Sérgio Reis, a política não é uma panela velha

Após ameaças ao STF, o cantor precisa aprender a respeitar o Brasil, a Constituição e a democracia

Quando um artista entra na arena política, fico temeroso com as consequências que isso pode causar. Não que seja opositor de tal classe nos mais altos cargos do governo ou adotando posicionamentos (democráticos, espera-se), ao contrário, precisamos que eles ganhem destaque nesse cenário administrativo e de defesa de causas. O receio vem da compreensão dos papéis, tanto do ídolo como de seu público, de que eventuais apoios não sejam movidos pelo sentimento que a arte mobiliza, mas pela razão.

A política requer razão. E nada tem a ver com isso episódios como aqueles quando a popularidade e/ou o capital político sobem à cabeça. Foi ao que infelizmente o Brasil assistiu na última semana. O cantor Sérgio Reis, que também já ocupou o cargo de Deputado Federal, convocou uma greve geral dos caminhoneiros em forma de ameaça ao Supremo Tribunal Federal.

Tudo isso veio à tona após áudio e vídeo do cantor serem divulgados em suas redes sociais mostrando não só intimidação ao STF como também à democracia. O autoritarismo do ex-político é tanto que no material ele afirma querer uma reunião com o presidente do Senado, Rodrigo Pacheco, para “dar uma ordem” de aceite à deposição dos Ministros do Judiciário e ao voto impresso.

Felizmente, a atitude não foi aceita pela categoria dos caminhoneiros e toda a falatória só fez mostrar que o telhado do cantor tem mais goteira do que na música. Com as declarações, Sérgio Reis só acrescentou ao currículo o cancelamento de shows e investigações sobre possíveis crimes, podendo até ser preso.
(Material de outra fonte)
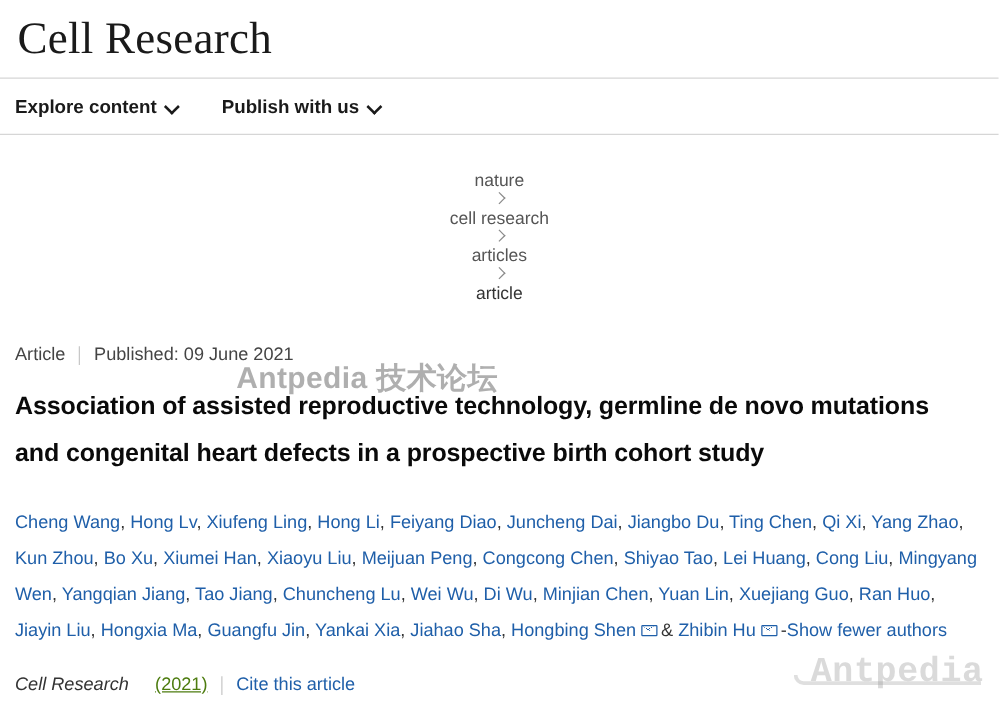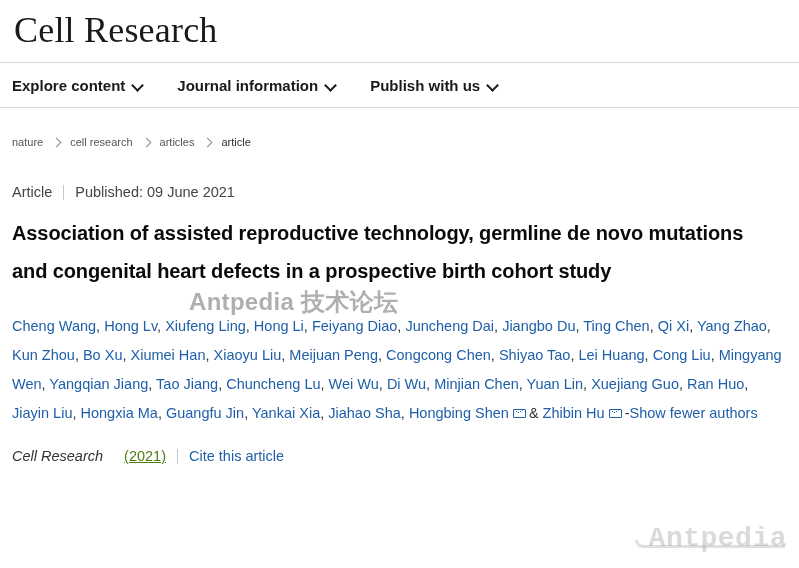"Journal information" div.nav-item { html: <div> <span>Journal information</span> <span></span> </div> -> none }
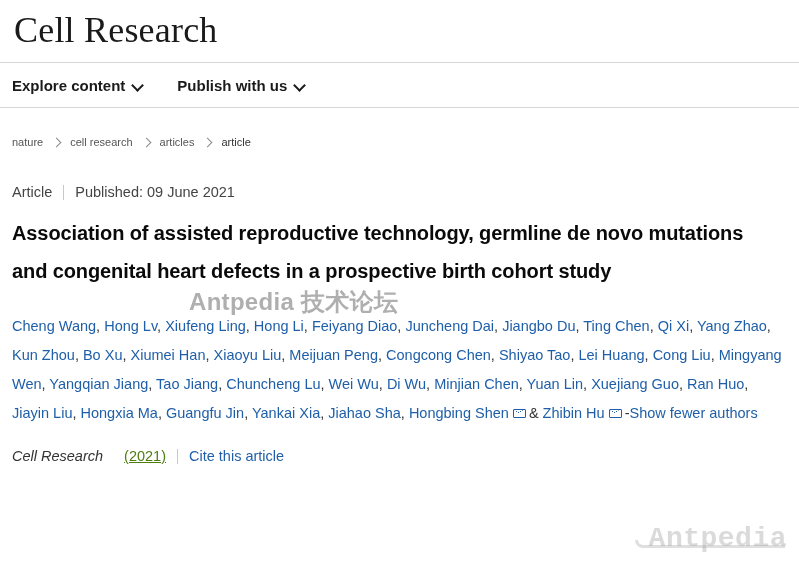"nature" .breadcrumb { align-items: flex-start -> center; flex-direction: none -> column; font-size: 11px -> 14px }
Na minha cabeça só vem a questão: quanto vale o show? O artista, diante da vaidade por ser popular, ultrapassou as barreiras da sanidade e, em meio à um delírio coletivo, embarcou no que a arte mais abomina: ferir democracia.

Até onde vai o artista?

A repercussão da fala de Sérgio Reis está sendo enorme, com desdobramentos jurídicos. É impossível dissociar, em um momento como esse, o artista, do cidadão; “a pessoa jurídica, da física”. Agora, saber separá-la de sua obra e não taxá-la é fundamental.

O compositor é daqueles astros que entram em milhares de lares diariamente por meio de suas músicas. Seu repertório é de um valor enorme para o cancioneiro popular e toda sua história. Sérgio, ao sair da Jovem Guarda, relançou o sertanejo de “raiz”, aquele que mescla também com as modas caipiras de viola.

“Menino da Porteira”, por exemplo, maior sucesso do Sergião, é uma das músicas mais regravadas pelos cantores do gênero no Brasil. Sua interpretação de “Filho Adotivo” é de uma beleza que emociona, assim como as divertidas “Panela Velha” e “Pinga em mim” que já colocaram muita gente para dançar.

A discografia do artista é vasta e jamais merece perder o brilho tão pouco deixar de ganhar a devida atenção. Mesmo diante disso, é preciso repensar sua imagem dentro da visão de ídolo, já que com tal declaração o artista vai contra a mesma cultura brasileira que teima resistindo até quando esta não possui nenhum Ministério para representá-la.

A democracia também é música

Todos possuem o direito de escolher seu posicionamento político, o partido ou candidato com que se identifica e até o time de futebol do coração. Agora, nos momentos em que suas atitudes interferem diretamente nos direitos amplos, na base de funcionamento social; atua-se pró sistema anti democrático, que independe de ser de direita ou esquerda.

Parceiro de décadas de Sérgio Reis, o compositor Renato Teixeira fez questão de expor seu olhar diante tudo isso e foi taxativo em suas redes sociais: “jamais usarei o meu prestígio para tentar usurpar o nosso sistema democrático”. A frase é perfeita e resume bem uma verdade que seu amigo não compreendeu.

Destituir qualquer poder público sem motivo cabível nem juridicamente respaldado é crime, principalmente no que diz respeito ao Supremo Tribunal Federal, centro de importante equilíbrio dentro do sistema de Governo Brasileiro, e todo cidadão deve, ou pelo menos deveria, defender isso.

Sérgio Reis precisa assimilar que o sistema democrático brasileiro não é uma panela velha no qual qualquer um pode meter a colher e mexer como bem quiser. Temos uma Constituição, um código de leis que merece respeito, assim como toda a população no qual ela rege. Punir o ex-político é fundamental para que possamos ter um exemplo de que nenhum líder ou famoso é maior que a própria democracia.